4/19/2008

Cinderella…

the fairy godmother

I go on writing…

Miller writes in her book “The Truth Will Set You Free” about a woman, Katya...

I grew up as the oldest of six children coming close… I have three sisters and two brothers.

Miller writes that a woman (man) can reject accusations from grown up children only if she (he) in her (his) youth wasn’t subjected to [utsatt för] extreme corporal punishment [extrem kroppslig bestraffning] and was allowed to make mistakes. She writes that there are also many mothers who were punished for every little thing by their own parents (by both the mom and the dad) and go on blaming themselves or allow themselves to be blamed. They behave like small children trying to be good so as to earn the love of their parents and not be alone.

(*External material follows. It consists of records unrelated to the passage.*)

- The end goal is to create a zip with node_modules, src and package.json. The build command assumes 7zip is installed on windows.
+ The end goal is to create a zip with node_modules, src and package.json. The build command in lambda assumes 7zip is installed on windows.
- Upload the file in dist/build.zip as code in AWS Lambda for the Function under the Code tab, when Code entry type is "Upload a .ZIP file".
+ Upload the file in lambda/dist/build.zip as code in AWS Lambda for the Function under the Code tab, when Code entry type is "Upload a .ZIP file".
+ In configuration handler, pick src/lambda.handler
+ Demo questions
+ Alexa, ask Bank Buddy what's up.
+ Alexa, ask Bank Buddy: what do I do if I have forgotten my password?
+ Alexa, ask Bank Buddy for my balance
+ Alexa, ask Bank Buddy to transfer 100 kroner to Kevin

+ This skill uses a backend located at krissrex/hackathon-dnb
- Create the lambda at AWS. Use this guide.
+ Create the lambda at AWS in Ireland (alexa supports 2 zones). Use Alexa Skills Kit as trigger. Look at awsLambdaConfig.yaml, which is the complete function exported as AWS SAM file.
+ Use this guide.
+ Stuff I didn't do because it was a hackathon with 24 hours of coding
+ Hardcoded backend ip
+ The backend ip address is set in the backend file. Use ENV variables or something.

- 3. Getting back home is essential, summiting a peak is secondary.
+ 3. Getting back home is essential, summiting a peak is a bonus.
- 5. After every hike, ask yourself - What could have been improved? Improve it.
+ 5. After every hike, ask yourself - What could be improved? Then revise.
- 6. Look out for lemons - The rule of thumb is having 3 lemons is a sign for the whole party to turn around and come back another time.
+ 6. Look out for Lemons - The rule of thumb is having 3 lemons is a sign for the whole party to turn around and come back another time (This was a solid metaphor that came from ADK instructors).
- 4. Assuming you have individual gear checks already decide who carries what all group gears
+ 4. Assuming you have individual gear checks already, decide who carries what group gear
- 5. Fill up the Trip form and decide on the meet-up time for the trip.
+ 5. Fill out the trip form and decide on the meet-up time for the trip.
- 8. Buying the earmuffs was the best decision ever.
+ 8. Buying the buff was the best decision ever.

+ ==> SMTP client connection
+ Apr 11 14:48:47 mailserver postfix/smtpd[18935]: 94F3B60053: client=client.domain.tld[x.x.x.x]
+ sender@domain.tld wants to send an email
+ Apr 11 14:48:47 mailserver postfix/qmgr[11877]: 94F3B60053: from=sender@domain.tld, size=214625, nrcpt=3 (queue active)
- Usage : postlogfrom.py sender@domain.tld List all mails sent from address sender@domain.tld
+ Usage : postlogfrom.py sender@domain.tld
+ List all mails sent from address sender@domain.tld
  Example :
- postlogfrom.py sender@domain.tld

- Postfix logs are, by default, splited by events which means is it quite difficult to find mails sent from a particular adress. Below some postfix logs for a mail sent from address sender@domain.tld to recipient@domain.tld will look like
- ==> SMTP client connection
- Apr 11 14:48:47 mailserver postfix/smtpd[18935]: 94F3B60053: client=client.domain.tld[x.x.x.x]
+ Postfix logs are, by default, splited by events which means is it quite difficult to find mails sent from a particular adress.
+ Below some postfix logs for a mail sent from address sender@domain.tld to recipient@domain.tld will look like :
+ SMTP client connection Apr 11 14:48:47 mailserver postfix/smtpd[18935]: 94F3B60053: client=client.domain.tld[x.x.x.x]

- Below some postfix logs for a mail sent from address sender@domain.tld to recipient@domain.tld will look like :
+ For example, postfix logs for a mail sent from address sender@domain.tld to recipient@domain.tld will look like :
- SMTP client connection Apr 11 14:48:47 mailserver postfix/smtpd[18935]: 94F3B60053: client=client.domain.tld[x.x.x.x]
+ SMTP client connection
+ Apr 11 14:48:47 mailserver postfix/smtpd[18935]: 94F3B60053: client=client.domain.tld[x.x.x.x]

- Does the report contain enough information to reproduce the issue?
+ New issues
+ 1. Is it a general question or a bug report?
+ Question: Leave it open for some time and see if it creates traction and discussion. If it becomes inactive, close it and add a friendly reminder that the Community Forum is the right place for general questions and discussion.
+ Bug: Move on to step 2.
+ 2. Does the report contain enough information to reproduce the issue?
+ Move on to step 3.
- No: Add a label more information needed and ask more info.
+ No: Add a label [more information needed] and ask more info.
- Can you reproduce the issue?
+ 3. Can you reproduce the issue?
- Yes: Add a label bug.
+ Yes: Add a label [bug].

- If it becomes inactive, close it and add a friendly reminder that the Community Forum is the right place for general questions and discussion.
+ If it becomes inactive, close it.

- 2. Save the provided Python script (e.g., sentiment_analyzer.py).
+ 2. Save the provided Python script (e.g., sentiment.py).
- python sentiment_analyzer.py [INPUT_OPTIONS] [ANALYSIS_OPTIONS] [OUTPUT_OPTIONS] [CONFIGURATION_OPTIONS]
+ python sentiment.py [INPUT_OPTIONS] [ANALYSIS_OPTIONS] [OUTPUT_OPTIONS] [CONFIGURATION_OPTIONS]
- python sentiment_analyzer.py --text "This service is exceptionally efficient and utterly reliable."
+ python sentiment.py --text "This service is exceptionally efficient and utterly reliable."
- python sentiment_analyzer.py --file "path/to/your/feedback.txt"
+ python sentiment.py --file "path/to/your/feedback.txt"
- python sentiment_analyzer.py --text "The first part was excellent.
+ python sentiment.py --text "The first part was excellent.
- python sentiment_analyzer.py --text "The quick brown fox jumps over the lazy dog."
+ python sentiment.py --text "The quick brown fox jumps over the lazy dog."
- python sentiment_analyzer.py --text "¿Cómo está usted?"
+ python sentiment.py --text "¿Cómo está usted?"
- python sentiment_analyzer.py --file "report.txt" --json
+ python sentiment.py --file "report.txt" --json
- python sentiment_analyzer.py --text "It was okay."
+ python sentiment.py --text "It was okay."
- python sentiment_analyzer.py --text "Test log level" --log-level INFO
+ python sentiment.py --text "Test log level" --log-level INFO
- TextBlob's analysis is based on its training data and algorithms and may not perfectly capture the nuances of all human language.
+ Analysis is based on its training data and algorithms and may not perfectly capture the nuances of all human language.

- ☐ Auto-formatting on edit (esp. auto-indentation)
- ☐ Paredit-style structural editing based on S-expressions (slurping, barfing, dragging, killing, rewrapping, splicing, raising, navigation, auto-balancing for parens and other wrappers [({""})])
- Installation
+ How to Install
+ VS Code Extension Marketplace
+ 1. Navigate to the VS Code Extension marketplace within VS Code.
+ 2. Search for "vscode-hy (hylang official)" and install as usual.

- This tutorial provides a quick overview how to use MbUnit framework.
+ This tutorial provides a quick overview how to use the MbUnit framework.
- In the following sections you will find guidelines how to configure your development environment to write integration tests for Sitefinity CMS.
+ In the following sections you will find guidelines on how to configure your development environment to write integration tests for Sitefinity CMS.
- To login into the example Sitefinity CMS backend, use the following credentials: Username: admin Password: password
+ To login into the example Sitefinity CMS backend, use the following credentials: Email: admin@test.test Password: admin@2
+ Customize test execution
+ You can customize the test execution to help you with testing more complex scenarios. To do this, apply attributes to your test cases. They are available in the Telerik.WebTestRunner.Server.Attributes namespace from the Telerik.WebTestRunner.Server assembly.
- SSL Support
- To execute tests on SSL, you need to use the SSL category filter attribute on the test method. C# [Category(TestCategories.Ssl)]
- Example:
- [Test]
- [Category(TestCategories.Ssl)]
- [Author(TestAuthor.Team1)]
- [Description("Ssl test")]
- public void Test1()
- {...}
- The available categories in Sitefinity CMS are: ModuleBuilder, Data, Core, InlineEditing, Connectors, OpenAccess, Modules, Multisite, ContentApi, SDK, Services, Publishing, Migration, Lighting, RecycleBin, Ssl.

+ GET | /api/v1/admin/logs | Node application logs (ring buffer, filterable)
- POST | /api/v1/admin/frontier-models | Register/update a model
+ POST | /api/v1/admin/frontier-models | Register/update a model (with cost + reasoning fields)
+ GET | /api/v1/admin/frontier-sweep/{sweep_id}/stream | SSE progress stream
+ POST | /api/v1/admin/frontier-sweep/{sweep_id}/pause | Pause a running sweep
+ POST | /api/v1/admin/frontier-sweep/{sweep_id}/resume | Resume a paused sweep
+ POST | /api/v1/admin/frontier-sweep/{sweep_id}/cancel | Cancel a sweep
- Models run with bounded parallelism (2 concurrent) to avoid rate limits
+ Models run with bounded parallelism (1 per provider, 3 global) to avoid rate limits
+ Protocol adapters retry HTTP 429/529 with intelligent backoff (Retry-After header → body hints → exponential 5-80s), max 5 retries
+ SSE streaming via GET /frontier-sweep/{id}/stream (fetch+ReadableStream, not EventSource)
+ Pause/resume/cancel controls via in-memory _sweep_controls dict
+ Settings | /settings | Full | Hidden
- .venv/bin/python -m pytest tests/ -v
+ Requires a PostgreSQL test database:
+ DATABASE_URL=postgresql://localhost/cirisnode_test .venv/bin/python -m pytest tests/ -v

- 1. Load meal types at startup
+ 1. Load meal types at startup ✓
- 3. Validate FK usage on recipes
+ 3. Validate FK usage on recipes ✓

My comment: and today there is knowledge they too could benefit from… They could also search for information and knowledge and wanting to know. But all don’t want. Why not? Because somewhere they sense that the truth would be too painful? All these things have caused? For themselves, their lives, their relations and for their children and grandchildren in turn and maybe even great grand children? Unable to stop this vicious circle.

They use to say that people survive heart-diseases if they have close relations or close family ties, these have better chances of recovery (Miller mentions Dean Ornish).

But Miller writes that she has found that many patients cling to the very attachments that have played a strong causative role in their illness (they wouldn’t even have became sick if they had lived in better relations?).

And she writes that some of them manage to free themselves from their illness if they have the good fortune (yes, one needs some or a lot of good fortune for this?) to encounter enlightened (truly enlightened) witnesses who can help them dig down and find their own personal truth.

By the way, the Swedish physician Christina Doctare writes about two elderly people (a woman and a man), if I remember right, in her book “Hjärnstress” (“Brainstress”) and the fatal effects their relations had, especially when these persons retired from work and didn’t have work-contacts as moderating factors. In the end leading to death she thinks.

Back to Katya: it was Katya’s job to look after her two younger sisters. And if they failed to live up to their mother’s standards Katya was blamed for this. Miller sees parallels to the tale of Cinderella (Askungen). She thinks that the dynamics of this fairy tale occur more frequently than we might expect in real life.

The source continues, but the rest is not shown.